男は中庭の入口をふさぐように立って、そこからマリオンに話しかける。僕のことなど、もはや眼中にはない。
「私は、公安外事四課の紅林という」
男──紅林は、警察手帳を見せながら、そう名乗る。
「外事四課というのは、ちょっと特殊な部署でね。君のような存在を担当していると言えば、少しは理解してもらえるかな」
紅林は警察手帳を懐に戻して──マリオンをにらみつけながら続ける。
「──異なる世界からの来訪者」
僕は、紅林のその指摘を笑い飛ばしてほしくて、マリオンを見やる。しかし──彼女は否定することなく、真っ向から紅林をにらみ返して、彼に続きをうながす。
「我々は、君のような存在を『稀人』と呼んでいる」
言いながら、紅林は懐から鈍色の塊を取り出す。それが、まごうことなく銃であることに気づいて──僕はうろたえる。
「中庭に連れてくるだけの約束だろ!」
それは、マリオンを売ったと自白するに等しい発言なのであるが──それでも僕は叫んでしまう。
「危害を加えないとは言っていない」
紅林は、悪びれることなく、そう返す。確かに、奴は何の約束もしてはいない。
「とはいえ、それもその稀人次第だ。大人しく同行すれば、危害を加えるつもりはない」
マリオンは、紅林に銃口を向けられているというのに、まったく動じることもなく──コーラの缶をテーブルに置いて、おもむろに立ちあがる。
「私は──友だちを探してるの」
それは──いつぞや僕に語ったのと同じ言葉である。
「それが最優先だから、同行はできない」
「──そうか」
マリオンはそう宣言して──紅林は、無表情のまま、銃の引き金に指をかける。
「ねえ──してやったり、と思ってるでしょ」
不意に、今度はマリオンの方から、紅林に語りかけて──彼は引き金にかけた指を止める。

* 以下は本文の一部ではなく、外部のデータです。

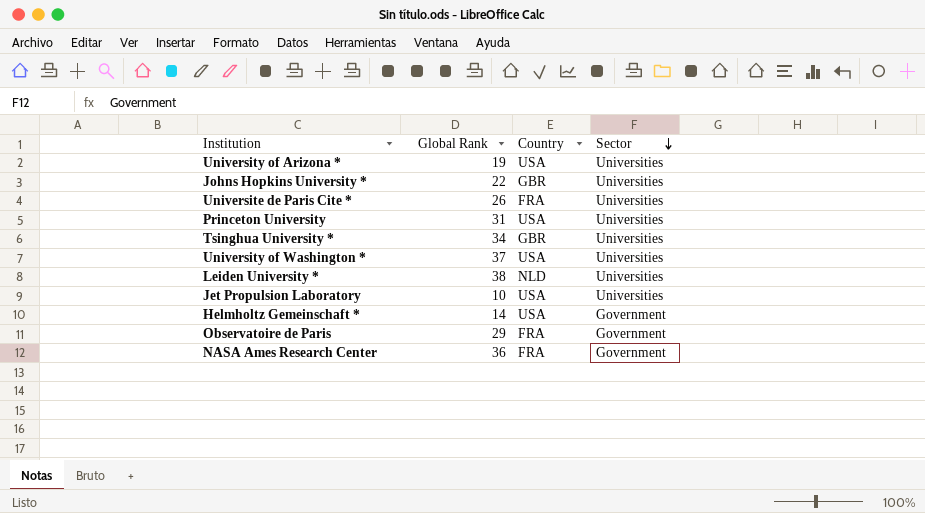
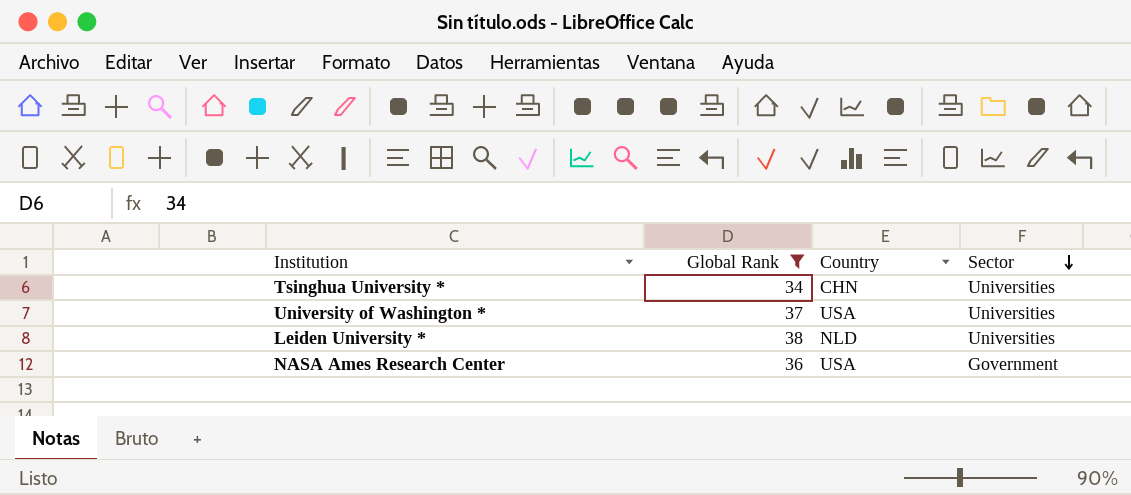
filter: none -> Global Rank >= 34
Tsinghua University * | Country: GBR -> CHN
NASA Ames Research Center | Country: FRA -> USA

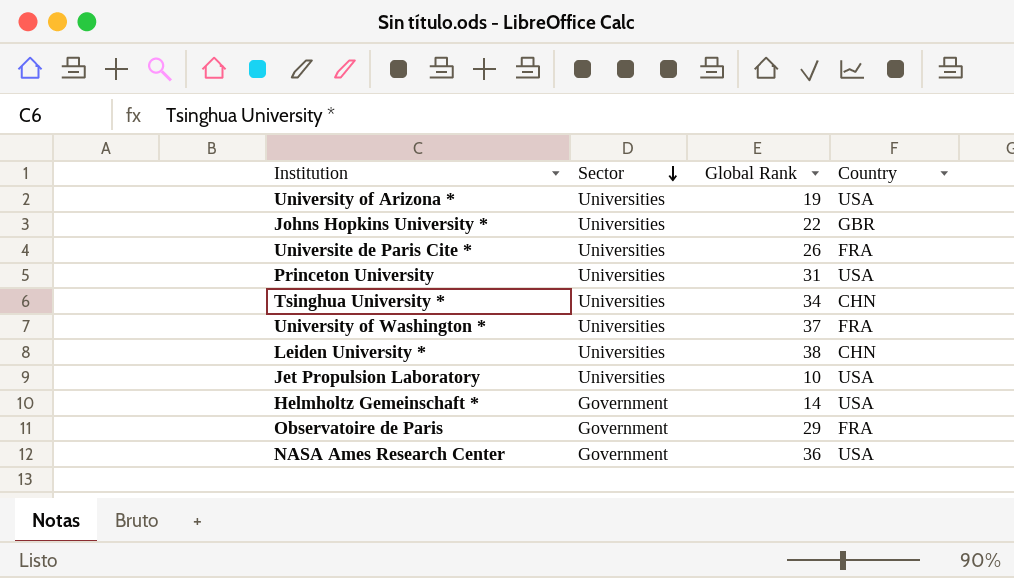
filter: Global Rank >= 34 -> none
column Sector | position: 4 -> 2
University of Washington * | Country: USA -> FRA
Leiden University * | Country: NLD -> CHN

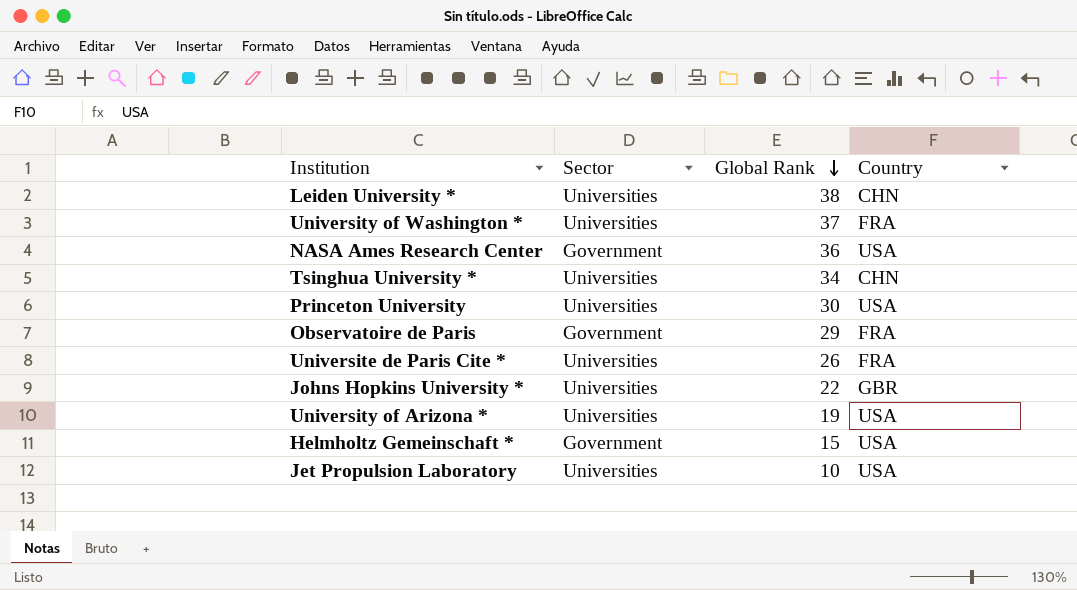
row order: Sector descending -> Global Rank descending
Princeton University | Global Rank: 31 -> 30
Helmholtz Gemeinschaft * | Global Rank: 14 -> 15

「善良なタケルの疑心につけ込んで、私を売るような真似をさせて、ご満悦なんでしょ」
マリオンは、僕の裏切りを、まるで織り込み済であったかのように、さらりと語る。
「でもね、私も──私たちも、あなたのような人を探していたの」
マリオンは、平然と銃口の前に身をさらして。
「誘い込まれたのは──どっちかなあ?」
言って、ぺろり、と舌を出して見せる。